CNN host, Dana Bash, learned a valuable lesson over the weekend when she apparently attempted to blindside Virginia Lieutenant Governor-elect Winsome Sears. The no-nonsense businesswoman and former United States Marine Corps veteran, was pressured by Bash to reveal whether she was fully vaccinated or not.
“During the campaign you encouraged people to get vaccinated but you are not saying whether you are vaccinated. Do you want to say now?” Bash asked.
The 57-year old, Jamaican born, former Virginia House of Delegates Republican didn’t flinch.
“As I said, America, if it’s about nothing else, it’s about liberty, it’s about being able to live your life free from the government telling you what to do. And so we understand this thing about slippery slopes. The minute that I start telling you about my vaccine status, we’re going to be down the bottom of the mountain trying to figure out how we got there, because now you want to know what’s in my DNA,” Sears said. “You’re going to want to know this, that and the other. In New York, you see, we have people, waiters, waiters! asking people their vaccination status. And by the way, do you know what else they require? A photo ID to determine if this vaccine card you’re presenting is really you. Who are we fooling? Come on.”
Adding; “Let’s say you get the vaccine. Go ahead and get the vaccine. If that’s what you want to do, get the vaccine. Don’t force it on anybody else,” Sears continued. “We know and by the way, media, they’re not telling us that people are suffering as a result of getting the vaccine. They have all kinds of problems. I understand it might be the minuscule, but when you’re the one out of 30,000 that gets it, it’s important to you. So we need to tell the good, the bad and the ugly about the vaccine.”
Sears’ comments came on the heels of the 5th Circuit Courts order preventing OSHA from implementing Biden’s unconstitutional vaccine mandate, forcing private business owners with a minimum of 100 employees, to virtually become the enforcement arm of the government, and if they refuse to comply, they face huge monetary fines.
Thoughts on @WinsomeSears @WinWithWinsome interview with @DanaBashCNN— Matt Colt Hall🇺🇸 (@MattColtHall) November 21, 2021
1. Shes pure Winsome.
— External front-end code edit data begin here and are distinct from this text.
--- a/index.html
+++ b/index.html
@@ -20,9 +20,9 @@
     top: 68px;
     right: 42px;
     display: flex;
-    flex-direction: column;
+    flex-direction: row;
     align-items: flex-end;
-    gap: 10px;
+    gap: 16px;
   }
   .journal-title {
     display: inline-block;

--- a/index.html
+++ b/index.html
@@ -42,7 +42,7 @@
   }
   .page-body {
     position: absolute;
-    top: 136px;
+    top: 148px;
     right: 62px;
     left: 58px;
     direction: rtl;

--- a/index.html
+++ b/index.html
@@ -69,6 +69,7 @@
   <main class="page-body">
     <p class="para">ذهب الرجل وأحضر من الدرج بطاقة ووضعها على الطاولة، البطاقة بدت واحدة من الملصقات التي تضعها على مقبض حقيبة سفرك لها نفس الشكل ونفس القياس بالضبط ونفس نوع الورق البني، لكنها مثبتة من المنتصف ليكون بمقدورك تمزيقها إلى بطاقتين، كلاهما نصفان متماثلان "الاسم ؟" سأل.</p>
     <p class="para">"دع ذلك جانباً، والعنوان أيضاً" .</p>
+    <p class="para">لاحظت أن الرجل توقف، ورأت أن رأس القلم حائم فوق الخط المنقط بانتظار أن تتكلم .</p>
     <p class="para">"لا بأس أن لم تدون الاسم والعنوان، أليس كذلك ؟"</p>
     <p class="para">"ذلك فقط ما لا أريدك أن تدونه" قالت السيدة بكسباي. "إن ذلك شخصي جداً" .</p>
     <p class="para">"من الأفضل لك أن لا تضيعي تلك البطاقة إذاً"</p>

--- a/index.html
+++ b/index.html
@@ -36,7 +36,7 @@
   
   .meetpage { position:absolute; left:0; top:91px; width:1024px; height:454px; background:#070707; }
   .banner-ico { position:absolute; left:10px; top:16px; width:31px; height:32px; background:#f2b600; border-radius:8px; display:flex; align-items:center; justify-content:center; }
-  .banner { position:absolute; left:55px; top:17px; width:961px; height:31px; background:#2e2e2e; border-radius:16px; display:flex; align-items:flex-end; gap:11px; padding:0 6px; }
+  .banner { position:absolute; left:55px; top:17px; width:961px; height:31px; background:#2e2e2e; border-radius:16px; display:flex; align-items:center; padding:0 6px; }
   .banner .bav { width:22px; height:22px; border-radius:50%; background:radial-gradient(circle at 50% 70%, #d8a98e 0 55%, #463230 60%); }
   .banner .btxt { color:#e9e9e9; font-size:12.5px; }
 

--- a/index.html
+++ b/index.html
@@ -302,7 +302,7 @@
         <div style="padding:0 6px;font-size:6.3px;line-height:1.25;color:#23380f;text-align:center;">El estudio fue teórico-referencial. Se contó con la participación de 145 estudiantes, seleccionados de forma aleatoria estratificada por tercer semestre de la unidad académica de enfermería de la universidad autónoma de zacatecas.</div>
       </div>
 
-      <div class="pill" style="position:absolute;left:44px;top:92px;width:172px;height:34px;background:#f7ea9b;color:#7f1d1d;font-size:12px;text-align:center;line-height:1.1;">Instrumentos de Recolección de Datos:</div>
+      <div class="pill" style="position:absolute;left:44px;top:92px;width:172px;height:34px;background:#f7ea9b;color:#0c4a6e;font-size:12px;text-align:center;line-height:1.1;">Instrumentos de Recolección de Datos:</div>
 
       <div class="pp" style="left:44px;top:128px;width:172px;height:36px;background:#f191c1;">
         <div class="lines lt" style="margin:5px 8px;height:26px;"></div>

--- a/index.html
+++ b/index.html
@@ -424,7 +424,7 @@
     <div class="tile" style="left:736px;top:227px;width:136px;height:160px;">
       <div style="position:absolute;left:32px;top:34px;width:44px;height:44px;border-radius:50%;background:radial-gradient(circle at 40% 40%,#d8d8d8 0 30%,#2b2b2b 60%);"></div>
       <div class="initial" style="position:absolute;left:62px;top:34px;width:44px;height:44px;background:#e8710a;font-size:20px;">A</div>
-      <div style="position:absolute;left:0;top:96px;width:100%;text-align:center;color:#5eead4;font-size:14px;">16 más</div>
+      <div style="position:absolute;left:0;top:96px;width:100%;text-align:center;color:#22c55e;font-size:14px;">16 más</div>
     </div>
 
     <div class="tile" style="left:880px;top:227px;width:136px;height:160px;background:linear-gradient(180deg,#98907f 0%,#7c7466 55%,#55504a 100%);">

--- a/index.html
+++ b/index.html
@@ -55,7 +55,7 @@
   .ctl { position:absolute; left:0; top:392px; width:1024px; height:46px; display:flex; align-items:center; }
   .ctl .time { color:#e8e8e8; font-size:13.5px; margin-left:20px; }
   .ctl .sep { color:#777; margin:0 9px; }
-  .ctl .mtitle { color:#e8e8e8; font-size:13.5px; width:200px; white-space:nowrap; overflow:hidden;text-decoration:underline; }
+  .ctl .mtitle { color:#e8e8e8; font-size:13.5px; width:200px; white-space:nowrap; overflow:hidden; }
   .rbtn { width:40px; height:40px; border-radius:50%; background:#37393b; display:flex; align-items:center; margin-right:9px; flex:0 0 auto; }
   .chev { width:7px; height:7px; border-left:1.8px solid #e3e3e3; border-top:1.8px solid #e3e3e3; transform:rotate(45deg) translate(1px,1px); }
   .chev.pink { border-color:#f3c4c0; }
The authenticity, the honesty, and the purely blunt answers are what voters want. Voters want someone to speak in their diction and tone, not that of DC or NYC.
Bash also attempted to spin the facts concerning Critical Race Theory, insisting it was not part of the school curriculum in Virginia.
“Let’s talk about education more broadly. You opposed Critical Race Theory taught in schools, which I should say is not part of Virginia’s curriculum,” Bash said. “You did say though that the good and the bad of American history should be taught, and that, we should also tell viewers you’re a former vice president of the Virginia Board of Education. Explain how you think race should be taught in Virginia public schools.”
Sears immediately fired back, at Bash’s obvious attempt to mislead her audience; “Well, let me back up. I beg to differ that CRT is not taught,” Sears pointedly remarked.
“I didn’t say that. I just said it’s not in the curriculum, just to be clear,” Bash attempted to once spin the facts.
However Sears would have none of it, again firing back; “No, no, no, no, it is part of the curriculum, it is weaved in and out of the curriculum,” Sears continued, arguing that while there might not be lesson plans titled Critical Race Theory, the principles had been woven into the standard curriculum over time. “In fact, in 2015, former governor, who was just defeated, McAuliffe, his state Board of Education had information on how to teach it, so it’s weaved in. So you know, its semantics, but it’s weaved in.”
Sears went on to school the befuddled CNN host, reminding her that it’s important to teach history, “the good, the bad and the ugly.” Because history exposes our past mistakes for future generations, not to make those same mistakes.
“But while we’re talking about history, how about we talk about how people, from the 1890s, black people from the 1890s to about 1950 or 1960 according to the U.S. Census, had been marrying in a percentage that had far surpassed anything that whites had ever done. When we talk about the Tulsa race riots, let’s ask ourselves how did the black people amass so much wealth right after the Civil War, so that it could even be destroyed? How do they do that? You know, they were coming from nothing, from zero, some of them never even got the ’40 acres and a mule.’ Let’s try to emulate that,” Sears continued.
Adding; “The one thing that the slaves wanted, well, three top things, their freedom, certainly, then the next thing was they wanted to find their families and the third thing was they wanted an education, and my God, when did education become a bad word among black people? No!” Sears added, saying that she had seen the results of what a good education could do firsthand.
“Education lifted my father out of poverty when he came to America with only $1.75, education lifted me, because I have to find my own way in this world, and education will lift all of us,” she concluded.